Supplied information:
========

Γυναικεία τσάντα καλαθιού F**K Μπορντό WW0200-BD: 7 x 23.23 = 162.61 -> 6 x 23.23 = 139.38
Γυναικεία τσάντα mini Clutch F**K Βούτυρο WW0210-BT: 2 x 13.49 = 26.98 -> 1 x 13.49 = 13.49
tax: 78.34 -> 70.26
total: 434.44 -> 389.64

========

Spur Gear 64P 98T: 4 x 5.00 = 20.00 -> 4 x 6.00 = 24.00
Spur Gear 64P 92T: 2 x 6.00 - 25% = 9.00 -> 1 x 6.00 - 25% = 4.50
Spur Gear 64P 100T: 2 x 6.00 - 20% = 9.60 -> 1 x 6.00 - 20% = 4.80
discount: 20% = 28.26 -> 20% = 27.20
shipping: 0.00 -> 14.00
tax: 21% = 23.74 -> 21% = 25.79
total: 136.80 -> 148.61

========

Try it: For each line of the material that includes the word "Γυναικεία", make a copy.

Finished task:
Γυναικεία τσάντα καλαθιού F**K Μπορντό WW0200-BD: 7 x 23.23 = 162.61 -> 6 x 23.23 = 139.38
Γυναικεία τσάντα mini Clutch F**K Βούτυρο WW0210-BT: 2 x 13.49 = 26.98 -> 1 x 13.49 = 13.49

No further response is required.